Tell how many lines in the data hold "freight", giving that figure alone.

== == ==

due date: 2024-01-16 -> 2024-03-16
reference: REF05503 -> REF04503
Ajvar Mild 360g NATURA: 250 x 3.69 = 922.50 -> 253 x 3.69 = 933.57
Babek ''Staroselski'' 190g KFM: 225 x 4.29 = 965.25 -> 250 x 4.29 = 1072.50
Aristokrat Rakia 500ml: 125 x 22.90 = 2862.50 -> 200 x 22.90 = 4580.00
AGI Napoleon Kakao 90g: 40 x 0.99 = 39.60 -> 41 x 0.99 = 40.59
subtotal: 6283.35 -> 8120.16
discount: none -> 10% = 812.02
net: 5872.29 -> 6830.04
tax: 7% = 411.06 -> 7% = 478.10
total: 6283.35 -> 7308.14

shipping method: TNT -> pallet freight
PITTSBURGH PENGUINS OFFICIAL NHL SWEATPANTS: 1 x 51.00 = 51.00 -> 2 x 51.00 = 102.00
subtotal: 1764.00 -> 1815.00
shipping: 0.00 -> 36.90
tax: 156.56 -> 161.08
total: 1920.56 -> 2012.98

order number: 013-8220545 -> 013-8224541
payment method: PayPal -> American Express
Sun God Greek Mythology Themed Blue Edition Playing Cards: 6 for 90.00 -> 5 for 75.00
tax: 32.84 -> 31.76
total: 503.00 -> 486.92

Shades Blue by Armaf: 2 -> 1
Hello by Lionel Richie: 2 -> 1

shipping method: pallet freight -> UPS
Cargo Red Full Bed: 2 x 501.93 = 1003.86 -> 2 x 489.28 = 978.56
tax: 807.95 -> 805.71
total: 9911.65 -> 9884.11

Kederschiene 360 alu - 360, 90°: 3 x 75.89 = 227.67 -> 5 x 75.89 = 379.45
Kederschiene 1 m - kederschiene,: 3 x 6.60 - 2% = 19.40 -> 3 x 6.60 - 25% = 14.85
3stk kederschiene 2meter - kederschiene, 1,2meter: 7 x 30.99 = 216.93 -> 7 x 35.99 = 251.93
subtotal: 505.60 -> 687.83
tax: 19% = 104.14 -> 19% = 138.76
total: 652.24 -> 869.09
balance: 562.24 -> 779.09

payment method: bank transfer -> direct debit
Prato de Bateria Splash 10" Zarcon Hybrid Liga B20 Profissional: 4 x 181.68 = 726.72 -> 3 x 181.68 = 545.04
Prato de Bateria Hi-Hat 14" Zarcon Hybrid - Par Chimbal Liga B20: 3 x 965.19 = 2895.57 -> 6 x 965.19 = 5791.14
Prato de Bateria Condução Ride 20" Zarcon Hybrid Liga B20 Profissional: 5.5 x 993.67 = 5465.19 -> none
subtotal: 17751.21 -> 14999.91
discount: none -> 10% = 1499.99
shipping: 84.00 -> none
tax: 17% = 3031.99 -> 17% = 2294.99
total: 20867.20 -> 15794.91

== == ==

• [TASK RESULT]: 2